Service Error and FBSO

fbso-team

As a follow-up, here is a more advanced way to evaluate serving. FBSO is of course indicative of your opponent’s ability to win the point on the opening possession – but what many overlook is losing on the opening possession. What you see graphed along the y-axis is “FBSO efficiency”, meaning we subtract lost points on the 1st ball from those that were won – in the same way hitting efficiency is calculated rather than just Kill%. This is why some FBSO eff’s are negative. The labels you see are the serving teams.
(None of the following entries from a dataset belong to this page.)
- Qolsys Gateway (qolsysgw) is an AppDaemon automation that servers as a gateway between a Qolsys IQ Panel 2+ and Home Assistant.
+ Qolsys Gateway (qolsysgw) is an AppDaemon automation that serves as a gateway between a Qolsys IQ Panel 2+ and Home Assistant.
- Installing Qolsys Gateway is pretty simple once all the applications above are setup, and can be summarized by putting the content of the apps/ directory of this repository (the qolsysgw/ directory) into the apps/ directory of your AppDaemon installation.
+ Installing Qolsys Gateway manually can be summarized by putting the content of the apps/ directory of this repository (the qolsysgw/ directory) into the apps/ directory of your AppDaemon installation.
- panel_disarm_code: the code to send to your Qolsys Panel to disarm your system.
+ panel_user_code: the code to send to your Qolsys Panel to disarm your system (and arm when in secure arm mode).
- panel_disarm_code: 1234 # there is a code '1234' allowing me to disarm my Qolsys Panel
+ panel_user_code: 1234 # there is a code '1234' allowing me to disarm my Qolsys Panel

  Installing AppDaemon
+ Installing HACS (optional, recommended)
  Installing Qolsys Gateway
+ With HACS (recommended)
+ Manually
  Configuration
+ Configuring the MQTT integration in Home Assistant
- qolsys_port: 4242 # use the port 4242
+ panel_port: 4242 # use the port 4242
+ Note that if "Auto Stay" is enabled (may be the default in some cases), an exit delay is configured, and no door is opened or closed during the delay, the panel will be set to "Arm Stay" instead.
Compared with Passer Rating, this viz shows the opposite relationship to service error%. While there are certainly team performances where opponent FBSO eff stays low even as team SE creeps towards 10%, the overarching trend suggests lower service error is associated with lower Opp. FBSO eff.

fbsoplayer

We see this trend again when drill down into player-specific data. Each circle here is a single match performance by the player and the resulting FBSO eff by their opponent only when receiving against the player. Players with fewer than 5 serves in the match were filtered out.

The idea of looking at the efficiency of your opponent winning the point on the first ball makes more sense than solely looking at passer rating – mainly because Nebraska probably hits better on a good pass than Rutgers does on a perfect pass. Therefore getting Nebraska to pass a 2.0 on a 4pt scale might mean they still win the point as often as Rutgers does while passing perfectly. So in that sense, if they both FBSO at .500, your “tougher” serving against Nebraska really hasn’t help you win points (and that’s what we care about).

**This general concept of the efficiency of winning the point is incredibly important moving forward. In this example, we’re looking at how the level of service error relates to your opponent winning or losing on the first possession. We could look at FBSO eff by reception quality – or transition eff by dig quality – or by type of set – or by where you attack from – or really anything!

I’ll refer to this moving forward as Win Efficiency, just meaning your (won-lost)/attempts with regard to a specific contact. But this is how we’re going to define value for each touch; how it affects your ability to win/lose the rally.